-- Exercise inputs follows --

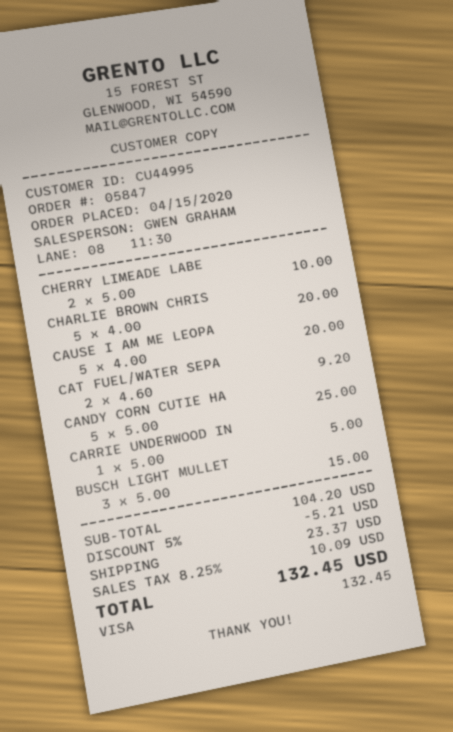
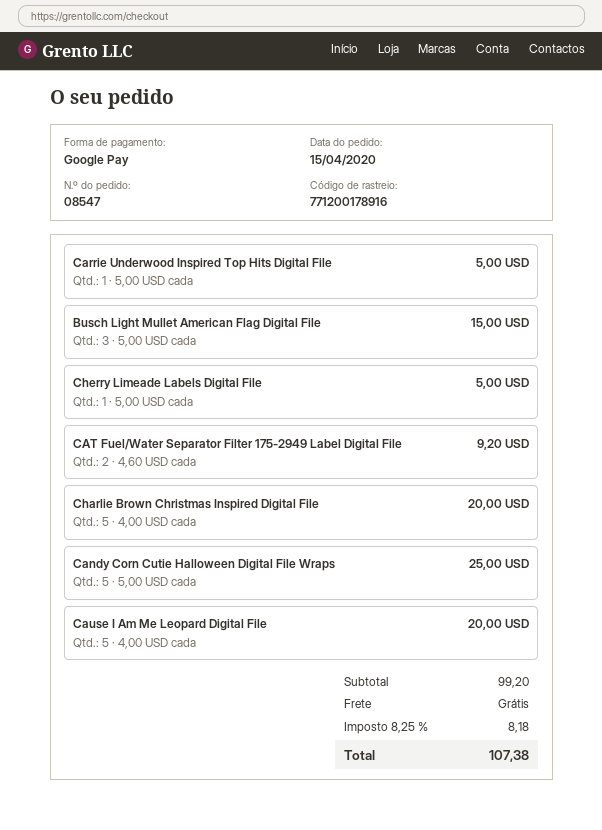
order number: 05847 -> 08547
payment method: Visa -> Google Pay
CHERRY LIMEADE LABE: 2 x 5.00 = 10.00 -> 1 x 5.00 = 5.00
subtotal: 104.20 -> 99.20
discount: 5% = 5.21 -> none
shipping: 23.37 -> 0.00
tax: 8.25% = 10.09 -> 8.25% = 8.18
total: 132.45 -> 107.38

-- Exercise inputs concluded --

Exercise brief:
Restate the entries above word for word, and keep the pictures out.

Task result:
order number: 05847 -> 08547
payment method: Visa -> Google Pay
CHERRY LIMEADE LABE: 2 x 5.00 = 10.00 -> 1 x 5.00 = 5.00
subtotal: 104.20 -> 99.20
discount: 5% = 5.21 -> none
shipping: 23.37 -> 0.00
tax: 8.25% = 10.09 -> 8.25% = 8.18
total: 132.45 -> 107.38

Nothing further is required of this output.